Ein Lächeln huschte über Nox‘ Lippen, als er seinen Dolch zurückzog und dann den Griff der Klinge mit einem weichen Tuch und feiner Präzision reinigte, als wäre es der wichtigste Schatz in seinem Besitz. Seine Augen glänzten zufrieden, als er den Dolch in sein Inventar steckte. Er warf Nyx einen Blick zu und sagte: „Würdest du mir glauben, wenn ich dir sage, dass ich von den Göttern gesegnet bin?“
„Natürlich nicht“, antwortete Wendy, während sie ihre Haare richtete und sich das Gesicht abwischte.

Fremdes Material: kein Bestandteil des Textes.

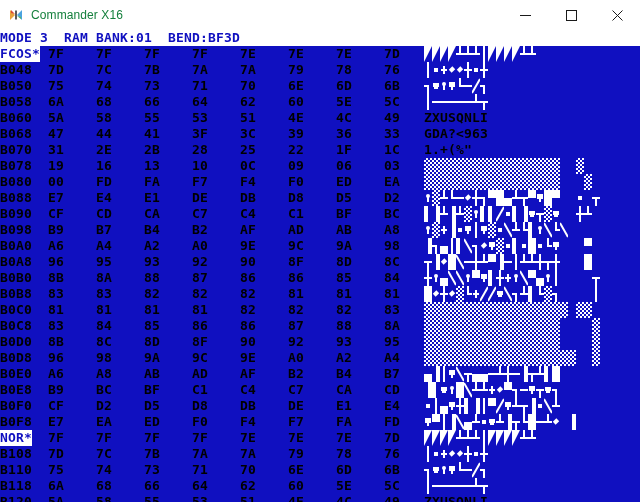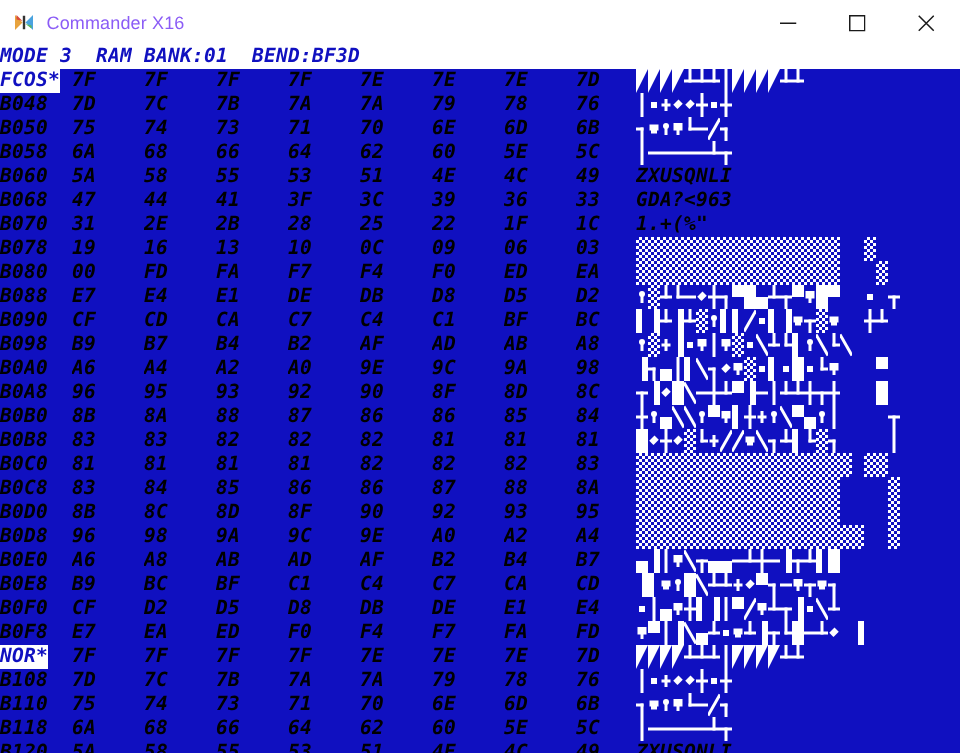--- a/index.html
+++ b/index.html
@@ -35,21 +35,21 @@
   #app-icon {
     width: 16px;
     height: 16px;
     margin-left: 8px;
     margin-right: 7px;
     position: relative;
     flex: 0 0 auto;
   }
   #title-text {
     font-size: 12px;
-    color: #8b5cf6;
+    color: #15803d;
     font-family: "Liberation Sans", sans-serif;
     letter-spacing: 0.1px;
     white-space: nowrap;
   }
   #window-buttons {
     margin-left: auto;
     display: flex;
     height: 30px;
   }
   .winbtn {
@@ -64,21 +64,20 @@
   }
   .winbtn svg { display: block; }
 
   
   #screen {
     flex: 1 1 auto;
     background: #1010c0;
     position: relative;
     overflow: hidden;
     font-family: "DejaVu Sans Mono", monospace;
-    font-style: italic;
   }
   #screen-grid {
     position: absolute;
     left: 0;
     top: 0;
     width: 640px;
   }
   .rowwrap { height: 16px; display: block; }
 
   .cell {

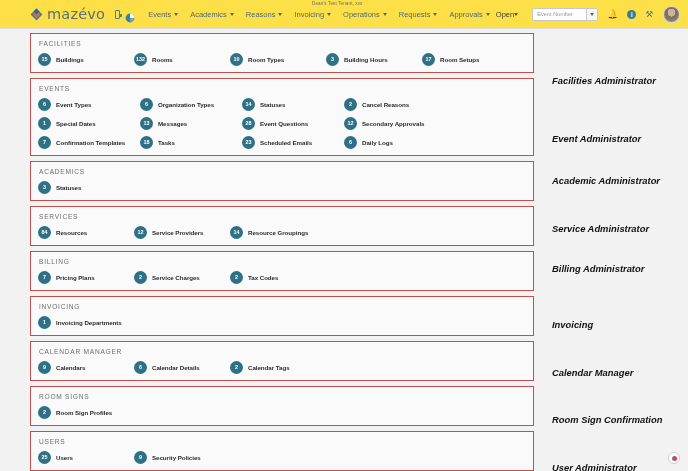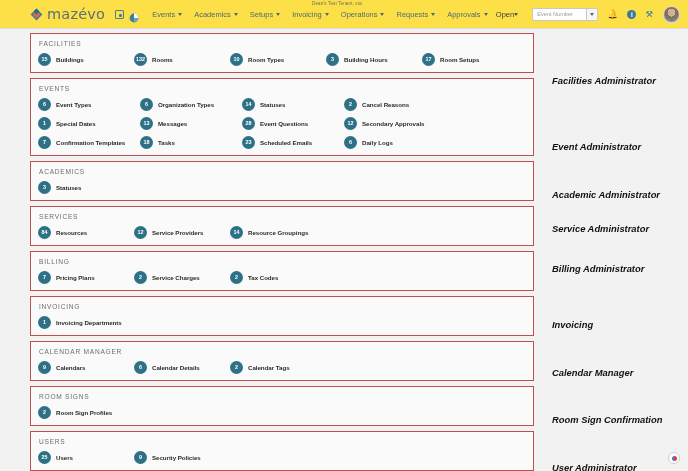--- a/index.html
+++ b/index.html
@@ -178,21 +178,21 @@
   <div class="nav-items">
     <span class="nav-item">
       <span>Events</span>
       <i class="caret"></i>
     </span>
     <span class="nav-item">
       <span>Academics</span>
       <i class="caret"></i>
     </span>
     <span class="nav-item">
-      <span>Setups</span>
+      <span>Reasons</span>
       <i class="caret"></i>
     </span>
     <span class="nav-item">
       <span>Invoicing</span>
       <i class="caret"></i>
     </span>
     <span class="nav-item">
       <span>Operations</span>
       <i class="caret"></i>
     </span>
@@ -409,22 +409,22 @@
         <span class="tile-label">Users</span>
       </div>
       <div class="tile">
         <span class="badge">9</span>
         <span class="tile-label">Security Policies</span>
       </div>
     </div>
   </div>
 
   <div class="annotation" style="top:46px">Facilities Administrator</div>
-  <div class="annotation" style="top:112px">Event Administrator</div>
-  <div class="annotation" style="top:160px">Academic Administrator</div>
+  <div class="annotation" style="top:104px">Event Administrator</div>
+  <div class="annotation" style="top:146px">Academic Administrator</div>
   <div class="annotation" style="top:194px">Service Administrator</div>
   <div class="annotation" style="top:234px">Billing Administrator</div>
   <div class="annotation" style="top:290px">Invoicing</div>
   <div class="annotation" style="top:338px">Calendar Manager</div>
   <div class="annotation" style="top:385px">Room Sign Confirmation</div>
   <div class="annotation" style="top:433px">User Administrator</div>
 
   <div id="cursor"></div>
 </div>
 

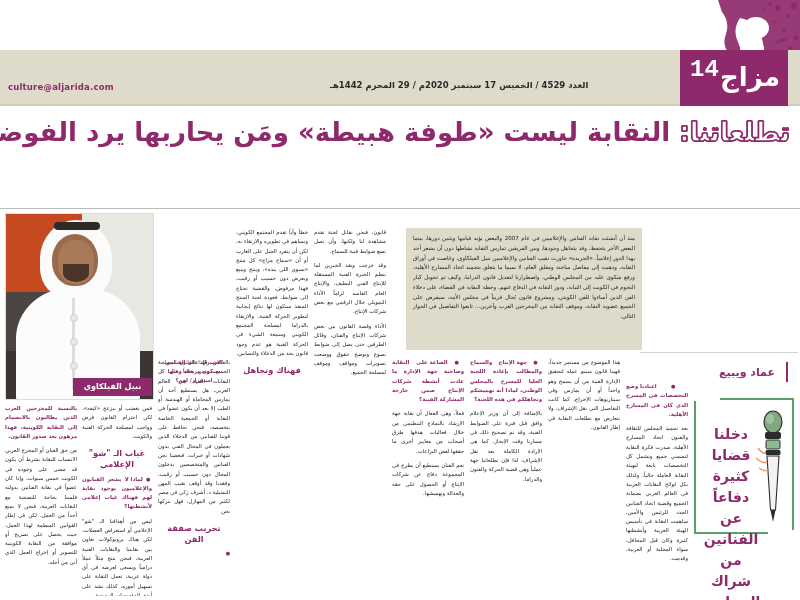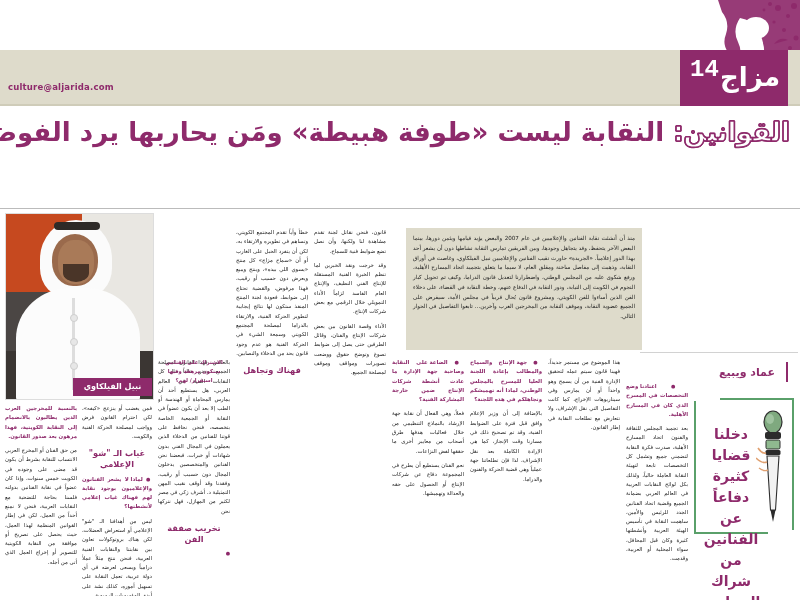--- a/index.html
+++ b/index.html
@@ -245,28 +245,29 @@
       </g>
     </svg>
   </div>
 
   <div class="masthead-line-top"></div>
   <div class="masthead"></div>
   <div class="masthead-line-bot"></div>
 
   <div class="email-tag">culture@aljarida.com</div>
 
+  <div class="date-line">العدد 4529 / الخميس 17 سبتمبر 2020م / 29 المحرم 1442هـ</div>
 
   <div class="badge">
     <span class="badge-section">مزاج</span>
     <span class="badge-num">14</span>
   </div>
 
   <div class="headline1">
-    <span class="speaker">القوانين:</span>
+    <span class="speaker">تطلعاتنا:</span>
     <span>النقابة ليست «طوفة هبيطة» ومَن يحاربها يرد الفوضى</span>
   </div>
 
   <div class="rule-top"></div>
 
   <div class="photo">
     <div class="bg-left"></div>
     <div class="bg-right"></div>
     <div class="sofa"></div>
     <div class="sofa2"></div>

„Das habe ich mir gedacht“, seufzte Nox, der offenbar das Interesse an dem Gespräch verloren hatte, sich kurz entschuldigte und den großen Saal verließ, der eine Art Festsaal zu sein schien. Währenddessen spielte Wendy weiter mit Astralux und Thirteen.
In den letzten Wochen hatte sie sich an die drei Haustiere gewöhnt und war von ihrer Niedlichkeit begeistert, besonders von Astralux‘ einzigartiger Eigenschaft, je nach ihrer aktuellen Stimmung die Farbe zu wechseln.
Als Nox durch den Flur ging, fiel ihm Eves Vorliebe für Luxus und antike Antiquitäten auf. Sogar ihr Herrenhaus in der Baronie war ähnlich. Das war jedoch nur ein flüchtiger Gedanke.
Kurz darauf erreichte Nox die Zimmertür und öffnete sie. Er schloss die Tür hinter sich und setzte sich auf das große Bett.